EXTRACTED INFORMATION:
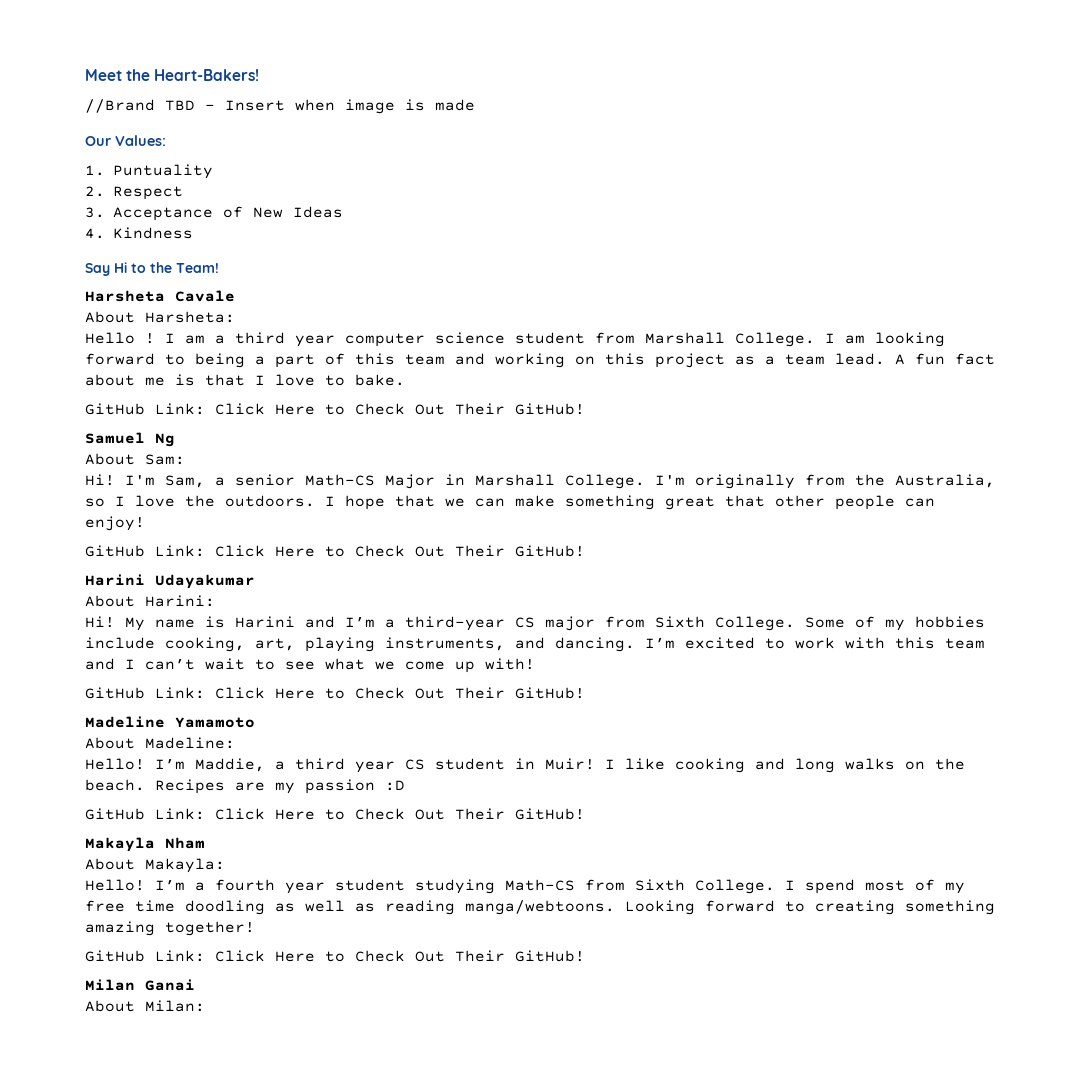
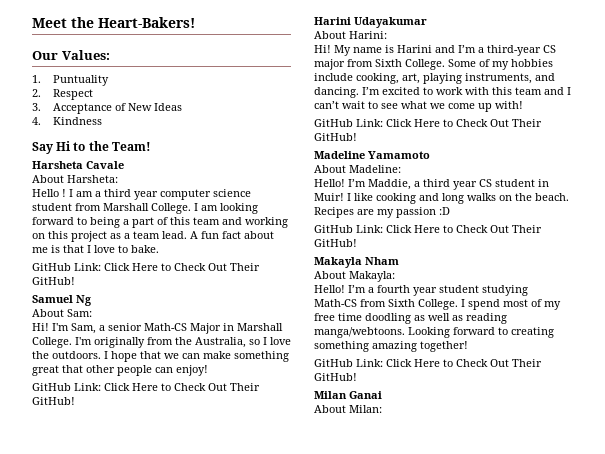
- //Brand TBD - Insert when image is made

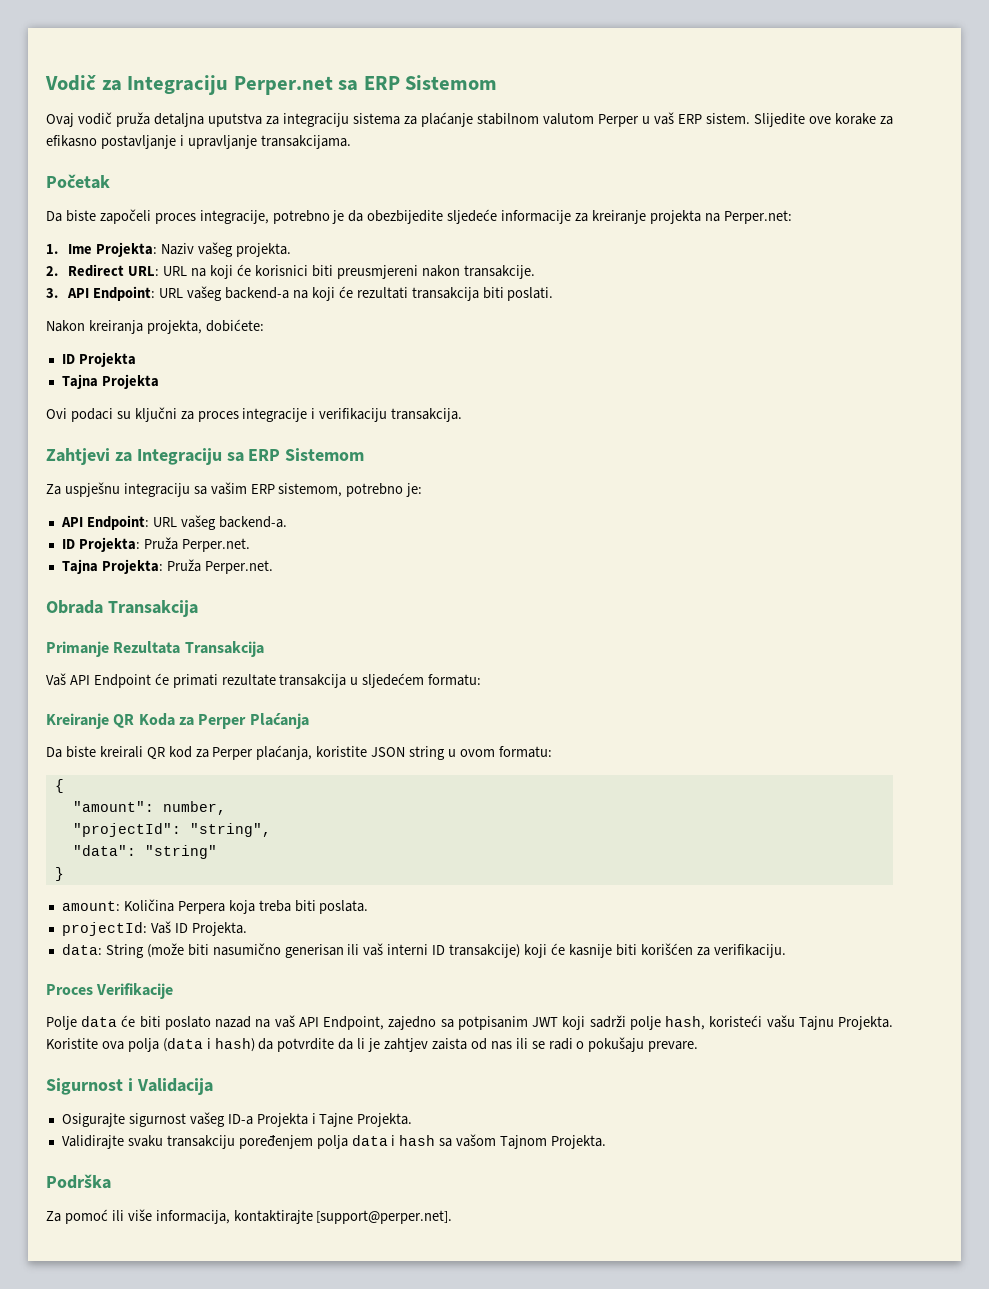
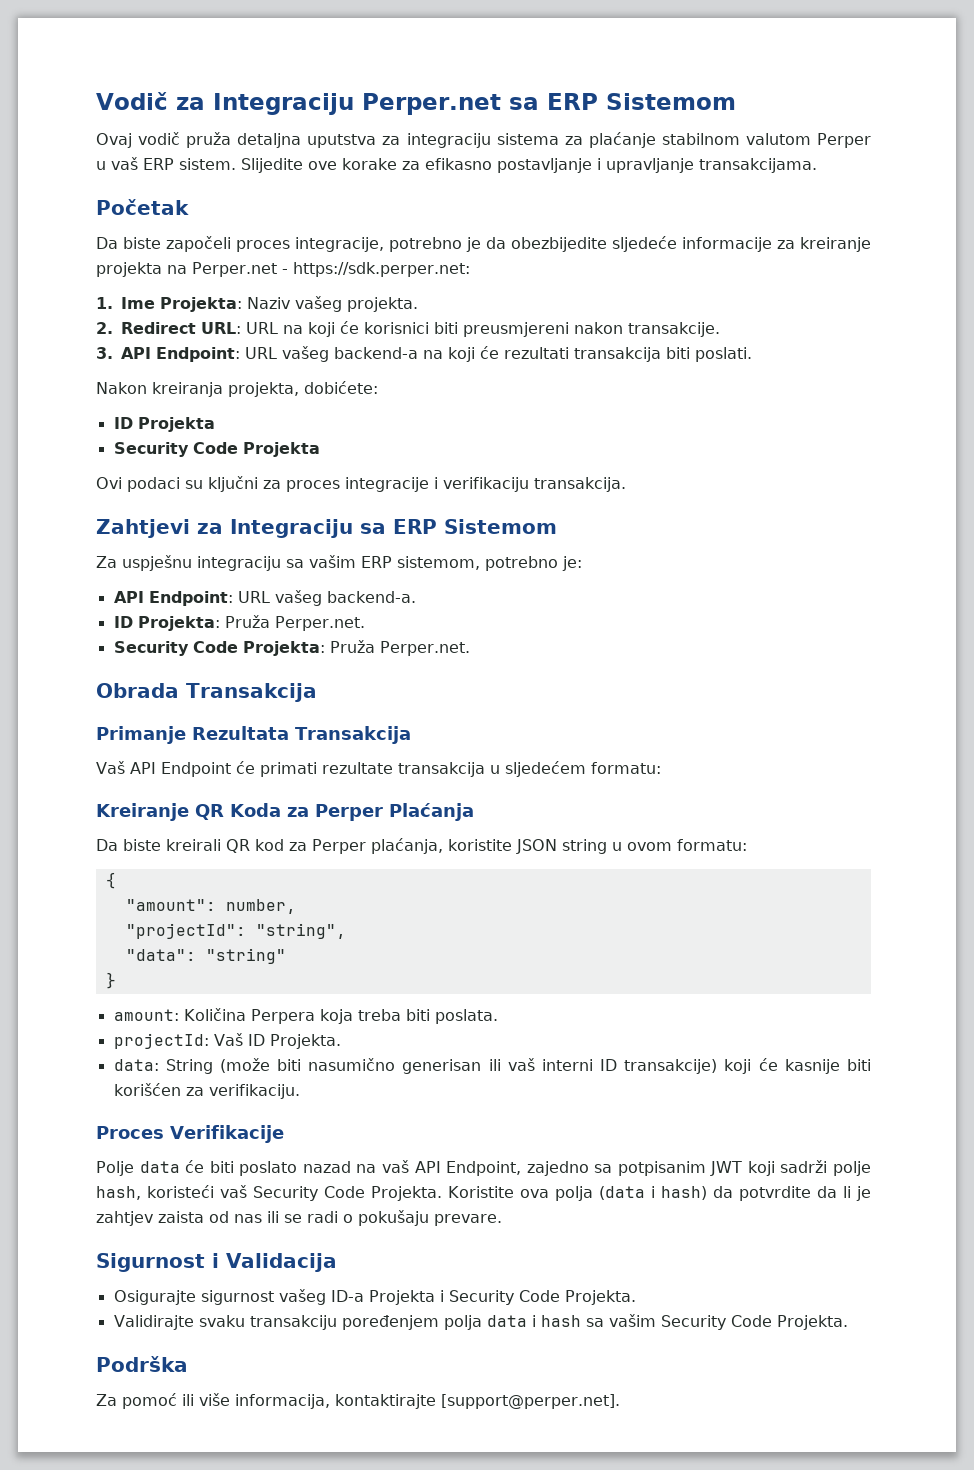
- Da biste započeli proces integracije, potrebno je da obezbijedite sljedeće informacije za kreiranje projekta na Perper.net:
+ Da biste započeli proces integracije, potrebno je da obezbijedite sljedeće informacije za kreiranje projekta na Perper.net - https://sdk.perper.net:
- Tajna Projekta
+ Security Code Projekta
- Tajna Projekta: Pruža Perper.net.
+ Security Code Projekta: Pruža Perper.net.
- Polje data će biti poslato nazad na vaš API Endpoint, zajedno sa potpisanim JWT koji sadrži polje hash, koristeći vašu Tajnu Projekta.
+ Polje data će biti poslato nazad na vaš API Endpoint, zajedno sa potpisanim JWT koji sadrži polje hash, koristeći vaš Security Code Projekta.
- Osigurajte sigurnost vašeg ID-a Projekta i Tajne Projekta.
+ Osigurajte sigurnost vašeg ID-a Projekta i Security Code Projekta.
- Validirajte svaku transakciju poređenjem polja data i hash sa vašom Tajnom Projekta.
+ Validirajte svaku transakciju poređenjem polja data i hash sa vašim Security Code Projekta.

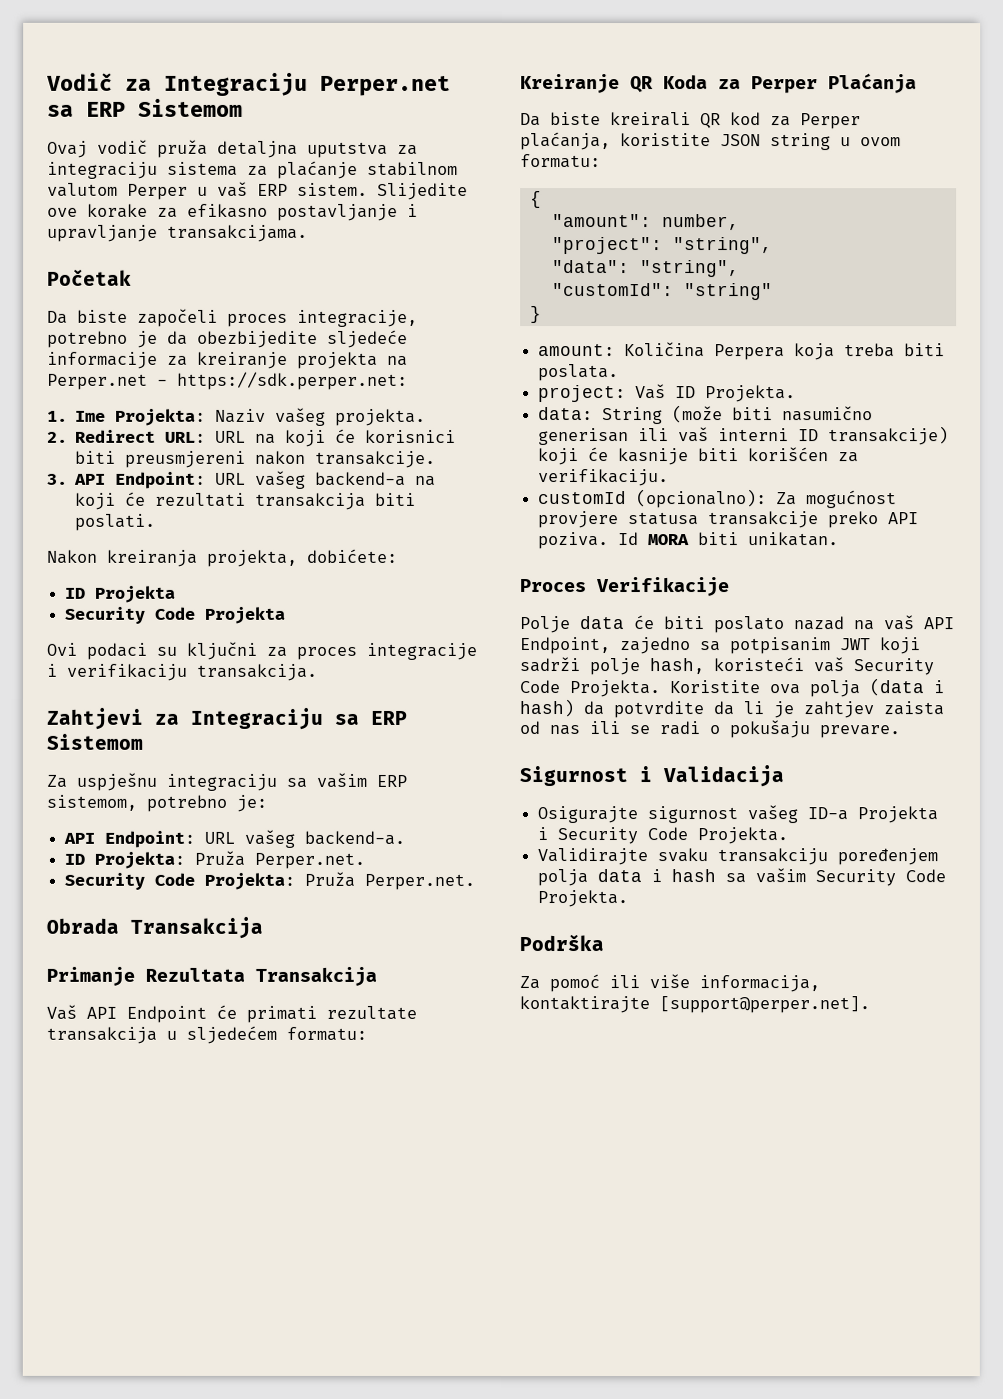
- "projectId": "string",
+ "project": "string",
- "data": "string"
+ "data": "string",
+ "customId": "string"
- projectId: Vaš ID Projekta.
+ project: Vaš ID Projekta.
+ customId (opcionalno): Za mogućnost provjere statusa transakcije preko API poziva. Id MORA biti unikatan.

...

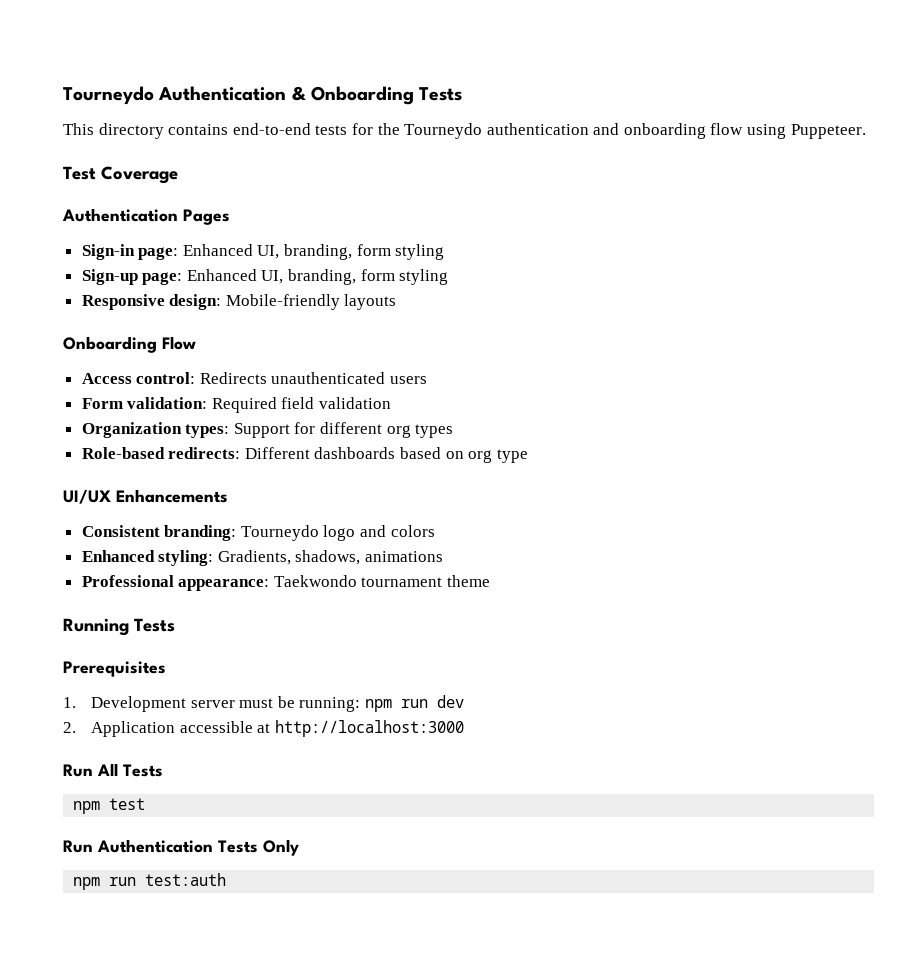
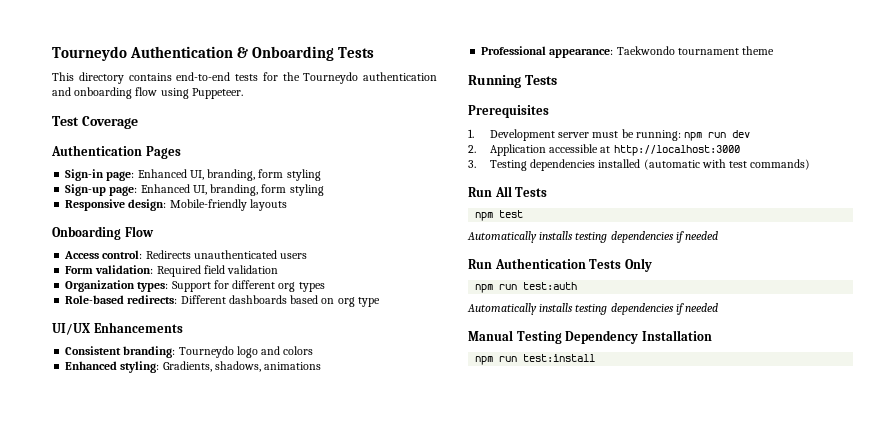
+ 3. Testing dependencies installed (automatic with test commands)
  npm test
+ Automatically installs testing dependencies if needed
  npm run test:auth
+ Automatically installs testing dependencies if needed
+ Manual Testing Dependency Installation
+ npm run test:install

---

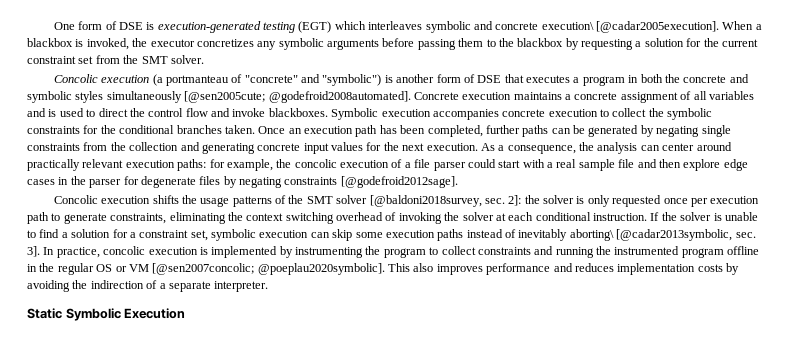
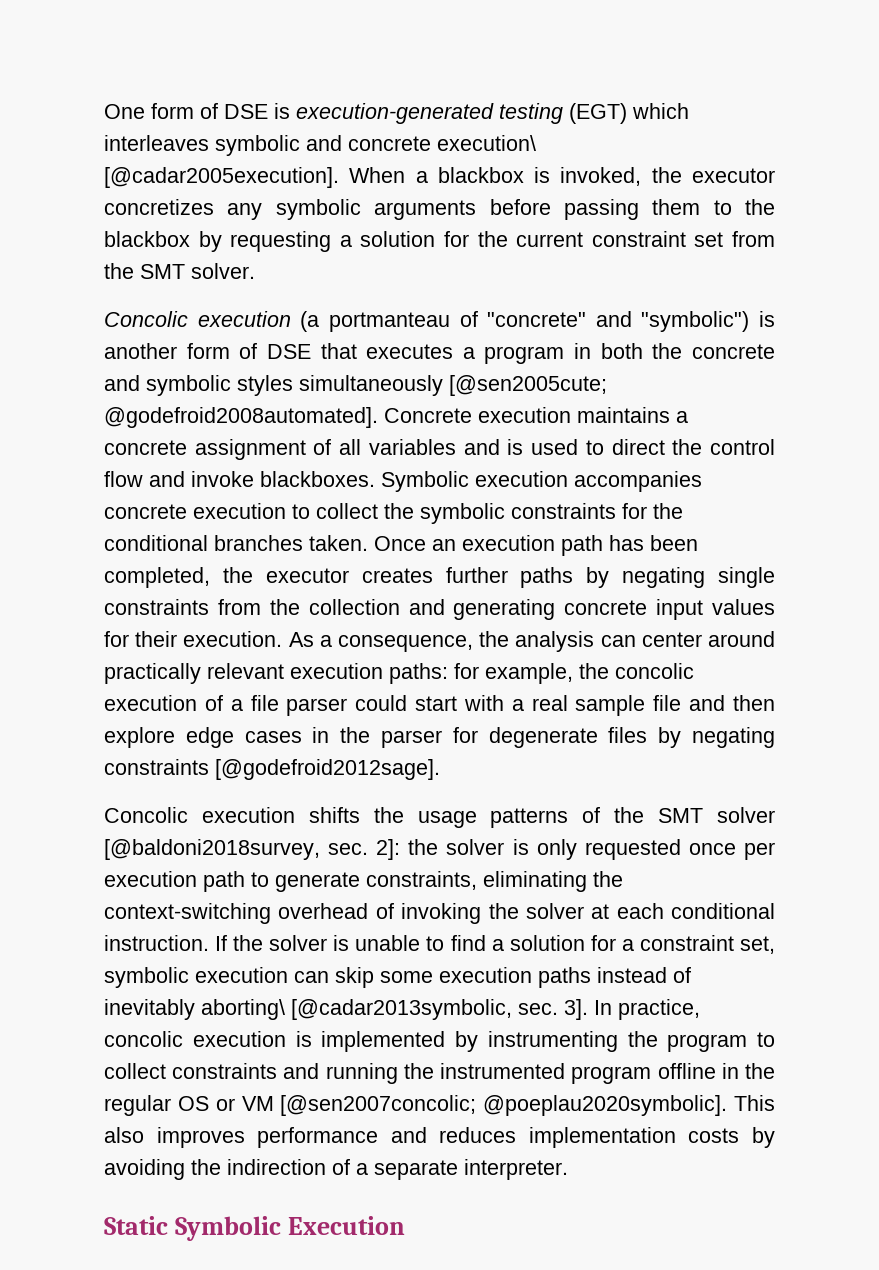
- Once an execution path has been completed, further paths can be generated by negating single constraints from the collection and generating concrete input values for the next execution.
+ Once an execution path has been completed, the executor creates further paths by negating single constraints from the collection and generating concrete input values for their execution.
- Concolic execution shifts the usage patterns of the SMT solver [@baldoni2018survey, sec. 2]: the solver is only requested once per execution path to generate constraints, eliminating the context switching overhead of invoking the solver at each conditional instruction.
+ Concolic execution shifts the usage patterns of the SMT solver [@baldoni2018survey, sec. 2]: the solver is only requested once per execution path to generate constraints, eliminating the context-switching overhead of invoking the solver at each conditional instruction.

TASK TO CARRY OUT:
Look above for the line with "i Security Code Projekta.", then give again exactly every line from there through the line with "MORA biti unikatan.", skipping the pictures.

WRITTEN SOLUTION:
+ Osigurajte sigurnost vašeg ID-a Projekta i Security Code Projekta.
- Validirajte svaku transakciju poređenjem polja data i hash sa vašom Tajnom Projekta.
+ Validirajte svaku transakciju poređenjem polja data i hash sa vašim Security Code Projekta.

- "projectId": "string",
+ "project": "string",
- "data": "string"
+ "data": "string",
+ "customId": "string"
- projectId: Vaš ID Projekta.
+ project: Vaš ID Projekta.
+ customId (opcionalno): Za mogućnost provjere statusa transakcije preko API poziva. Id MORA biti unikatan.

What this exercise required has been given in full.